2016 was the first full year I had in this space, and as the year comes to an end, I'm looking back on my triumphs, tragedies and what I've learned from this tiny garden. With less than 300 sf to work with, no money to speak off, horrible soil and problems with sun and shade, the learning curve was steep, but I mucked along in my own "do or die" way and had a few triumphs.

Traditional Veggies Were a Bust, but Tropical Veggies Thrived

When I moved here, I had grand plans for growing veggies, but lack of sun quashed that idea, and I ended up getting very little by the way of traditional veggies at all. I did get a few tomatoes, but vowed never to grow them again. HA! I have tomatoes out there growing right now, and the Cherokee Purple and SuperSweet 100 have blooms and a couple of fruits, while the Everglades seedlings both in and out of the ground are doing well. I think the secret is in finding the right time of year to plant them, and moving them to a spot that gets more afternoon sun in the winter.

Some things that seemed to be doing well disappointed, like the Seminole pumpkin which grew a twenty-foot vine that only produced one fruit and died before the fruit could mature. I have it indoors now, trying to see if it will ripen in a sunny window, but I don't hold out much hope. The sweet potatoes grew beautiful vines, but when I went to dig them, I found no potatoes at all.

The big triumph so far of this year was that the banana tree bore fruit. It may turn out to be a tragedy, since the fruit is still in danger of freezing, and isn't mature enough to pick yet.

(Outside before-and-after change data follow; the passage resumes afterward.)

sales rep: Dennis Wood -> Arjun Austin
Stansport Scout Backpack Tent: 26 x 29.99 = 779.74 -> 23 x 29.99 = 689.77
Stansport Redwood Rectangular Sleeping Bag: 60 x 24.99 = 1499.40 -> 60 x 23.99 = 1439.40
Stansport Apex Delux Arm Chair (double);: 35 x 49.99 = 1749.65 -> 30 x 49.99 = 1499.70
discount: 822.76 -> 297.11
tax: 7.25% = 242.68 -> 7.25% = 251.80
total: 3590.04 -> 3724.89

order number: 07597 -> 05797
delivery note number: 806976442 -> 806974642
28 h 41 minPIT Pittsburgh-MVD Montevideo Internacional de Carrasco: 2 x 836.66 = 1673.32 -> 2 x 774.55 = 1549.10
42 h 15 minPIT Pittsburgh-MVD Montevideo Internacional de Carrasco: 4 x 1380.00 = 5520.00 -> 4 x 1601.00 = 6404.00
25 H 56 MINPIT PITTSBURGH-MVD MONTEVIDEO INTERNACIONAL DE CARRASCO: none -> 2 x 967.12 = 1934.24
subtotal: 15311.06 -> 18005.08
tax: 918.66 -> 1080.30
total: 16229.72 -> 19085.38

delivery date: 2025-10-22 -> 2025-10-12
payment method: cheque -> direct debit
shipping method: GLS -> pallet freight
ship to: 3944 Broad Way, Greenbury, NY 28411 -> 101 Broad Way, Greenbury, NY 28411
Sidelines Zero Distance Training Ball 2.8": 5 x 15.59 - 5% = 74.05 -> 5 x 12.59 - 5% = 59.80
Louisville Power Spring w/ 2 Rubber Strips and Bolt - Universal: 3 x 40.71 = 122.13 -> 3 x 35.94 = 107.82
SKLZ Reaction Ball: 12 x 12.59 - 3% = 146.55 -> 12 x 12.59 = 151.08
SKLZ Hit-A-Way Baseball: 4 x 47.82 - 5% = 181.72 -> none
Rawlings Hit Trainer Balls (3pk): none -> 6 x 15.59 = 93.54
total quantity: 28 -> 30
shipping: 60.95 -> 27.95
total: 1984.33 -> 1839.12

Another triumph was the pigeon pea,which gave me a decent amount of peas last year, but has grown to over 10 feet tall and  is loaded this year, along with a baby tree I planted from seed this past spring which is 6 feet tall and heavy with peas. Unfortunately, I have discovered I'm not too crazy about pigeon peas, so I'll only grow them as chop-and-drop material and to attract pollinators and give the peas away.

Non-traditional edibles, like edible hibiscus, taro, xanthasoma and Florida spinach (talinum fruticosum) grew exceptionally well, while traditional leaf vegetables like collards and lettuce struggled.

Bees and Butterflies

Last winter, a monarch decided to lay eggs on my milkweed, and one of the larvae pupated on one of the last remaining milkweed leaves. Luckily, it was in a pot, so I ended up bringing it inside during cold snaps to save it, and it finally hatched in early spring. Reading that they would return to their same breeding grounds the next year, I planted more milkweed, and sure enough, one lone monarch returned and laid her eggs. I had about a dozen or more larvae, with half already growing to maturity and going off to find a place to build their cocoons and the others still munching happily along. I don't see any cocoons yet, but I still may find one.

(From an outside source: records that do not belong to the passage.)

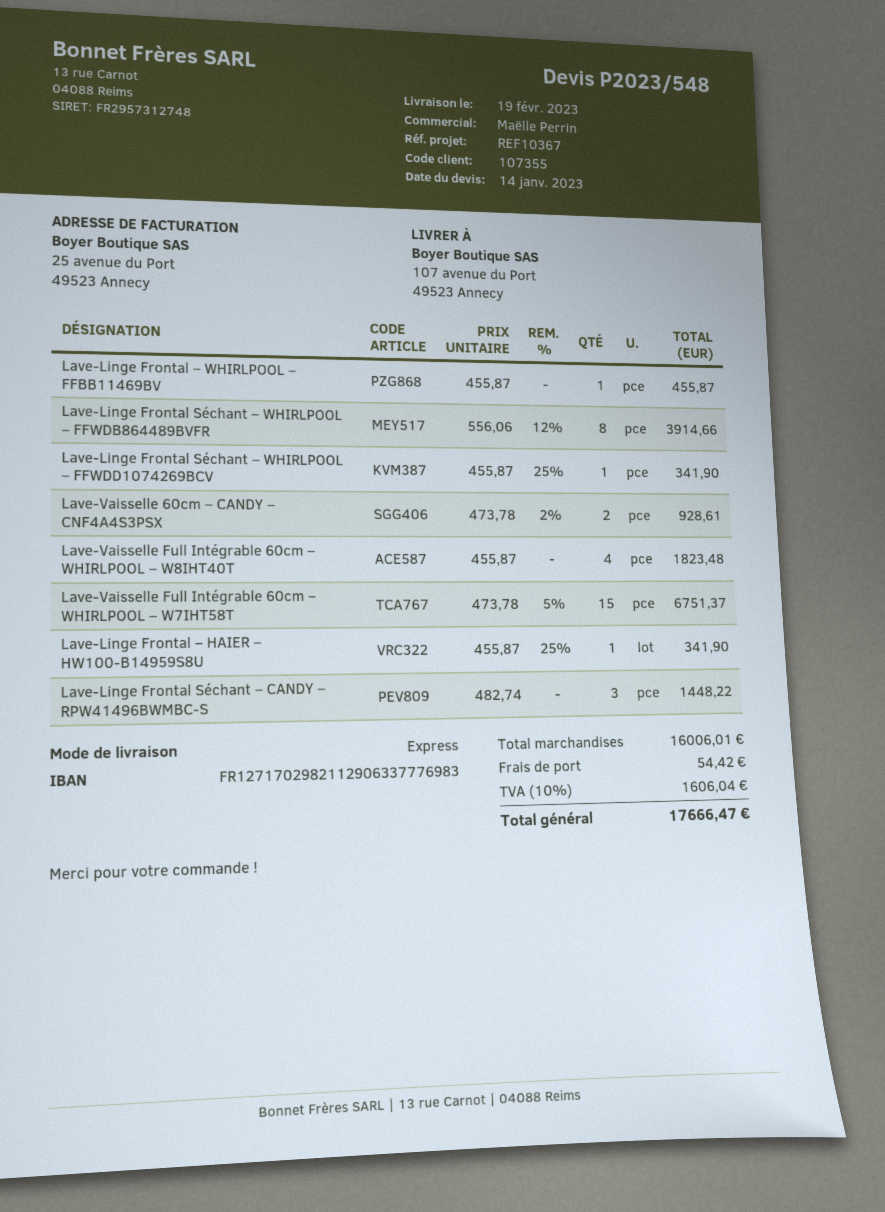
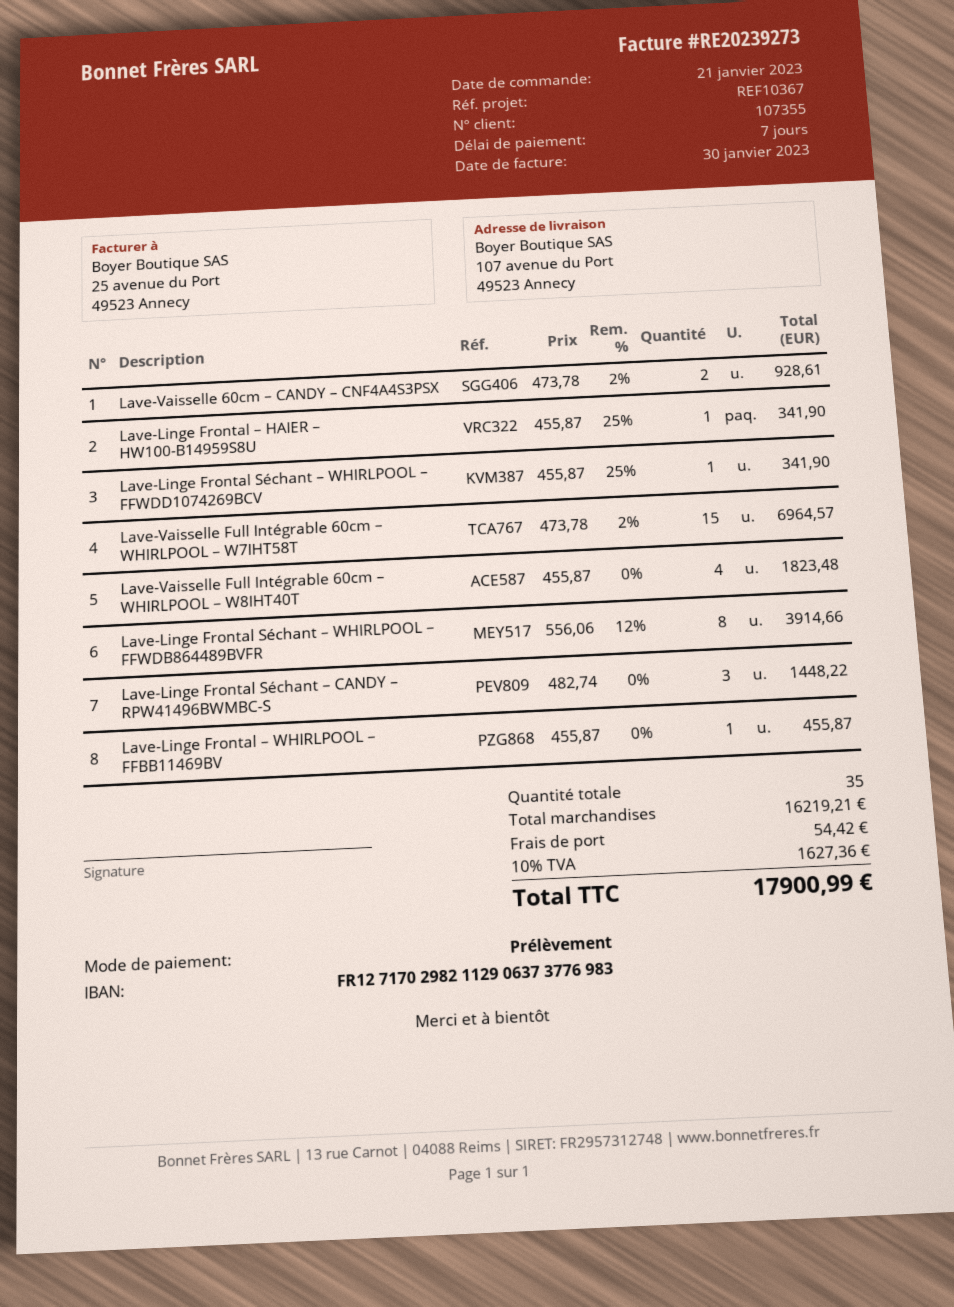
bank account: FR1271702982112906337776983 -> FR1271702982112906373776983
Lave-Vaisselle Full Intégrable 60cm – WHIRLPOOL – W7IHT58T: 15 x 473.78 - 5% = 6751.37 -> 15 x 473.78 - 2% = 6964.57
subtotal: 16006.01 -> 16219.21
tax: 10% = 1606.04 -> 10% = 1627.36
total: 17666.47 -> 17900.99

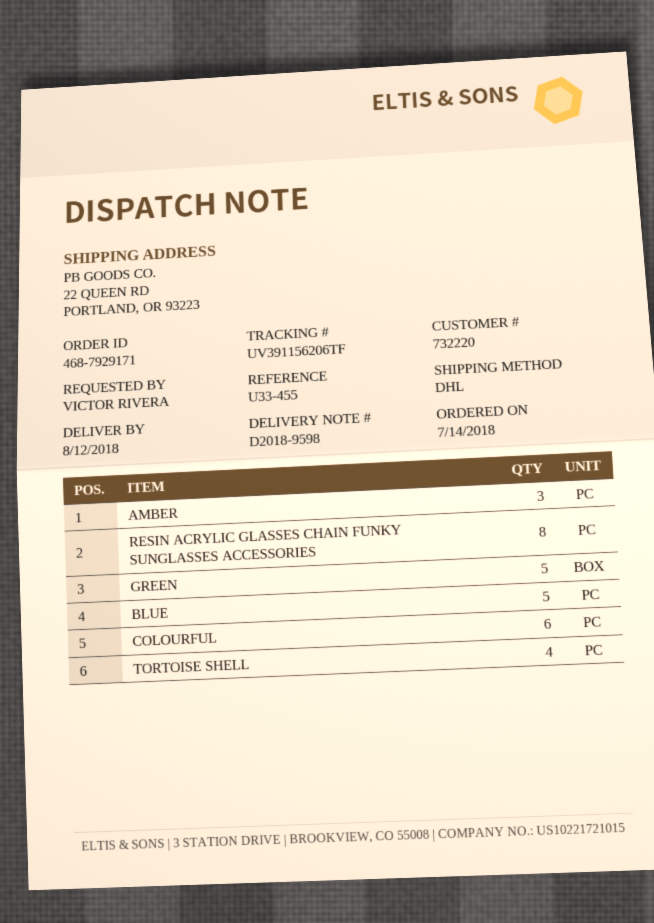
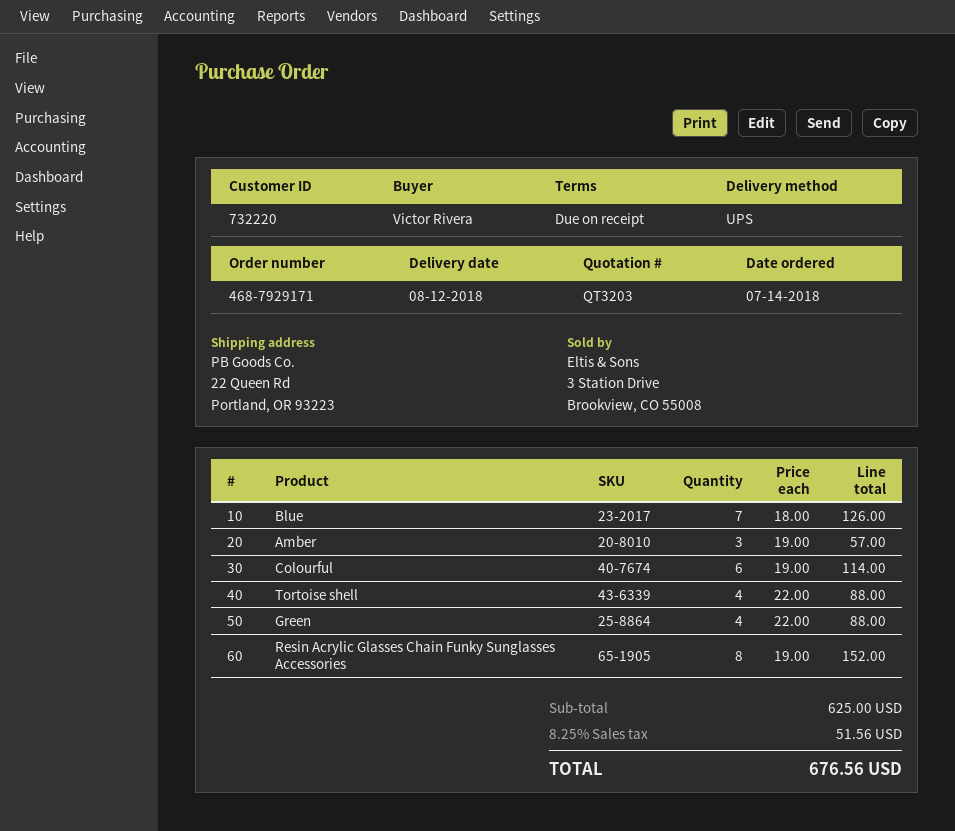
shipping method: DHL -> UPS
GREEN: 5 -> 4
BLUE: 5 -> 7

This year, I had many more butterflies and pollinators visit, as they discovered my little patch of flowers. Sulfur butterflies are frequent visitors, and the Cassia bicapsularis I grew from cuttings last year will be planted this year for them to eventually lay eggs on. My favorite butterfly this year, and one that did me the most good, was a tiny little long-tailed skpper who pollinated my butterfly weed so it would make seeds. I also saw a few gulf frittilaries, so I'm going to try to find a passion vine for them to breed on.

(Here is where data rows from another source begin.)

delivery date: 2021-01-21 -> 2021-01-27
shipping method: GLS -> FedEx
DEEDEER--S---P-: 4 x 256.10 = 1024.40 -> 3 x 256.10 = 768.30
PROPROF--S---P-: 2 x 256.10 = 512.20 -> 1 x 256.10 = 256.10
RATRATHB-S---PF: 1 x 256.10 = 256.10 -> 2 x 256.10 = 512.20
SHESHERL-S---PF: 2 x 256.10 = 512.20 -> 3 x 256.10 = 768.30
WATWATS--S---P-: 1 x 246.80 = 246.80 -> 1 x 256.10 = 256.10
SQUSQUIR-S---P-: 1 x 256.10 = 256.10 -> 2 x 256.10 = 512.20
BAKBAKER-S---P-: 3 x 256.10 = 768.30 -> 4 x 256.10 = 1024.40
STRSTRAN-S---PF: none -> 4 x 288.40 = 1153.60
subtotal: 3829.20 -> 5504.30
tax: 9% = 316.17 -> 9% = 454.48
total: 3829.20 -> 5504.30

On the bee front, a couple of carpenter bees lay claim to my pigeon pea, and chased off many an intruder on their bountiful find. Native bees also loved the pigeon pea, and I had a couple of varieties of those gathering pollen. When the marigolds burst forth with bloom in early fall, there were all sorts of bees and other insects on them. In November, I made my first honeybee sighting, which thrilled me, because there are so many trees around here where they could build hives. I'm hoping to see more in 2017. There was a large cicada killer wasp that came around, but my paper wasps never built a nest, because my neighbor kept spraying them whenever they tried.

Beneficials and Baddies

My Confederate Rose (Hibiscus mutabilis) struggled this year, due to a horrible infestation of whitefly. I fought as hard as I could, but finally gave up the fight and decided to just use systemic insecticide next year. Then, one day, I noticed a ladybug on a leaf, and discovered that she had laid eggs and the larvae were munching happily on the whitefly eggs and larvae. The plant was too far gone for them to do much good, but they cleaned it up rather well, and I'm sure they will be back next year to keep it clean. Therein lies the dilemma, though. If I treat it with systemics, there will be nothing for them to eat, and they may actually be killed. Luckily, the butterfly weed has a ton of aphids, and they seem to be migrating to those, so maybe they'll be o.k.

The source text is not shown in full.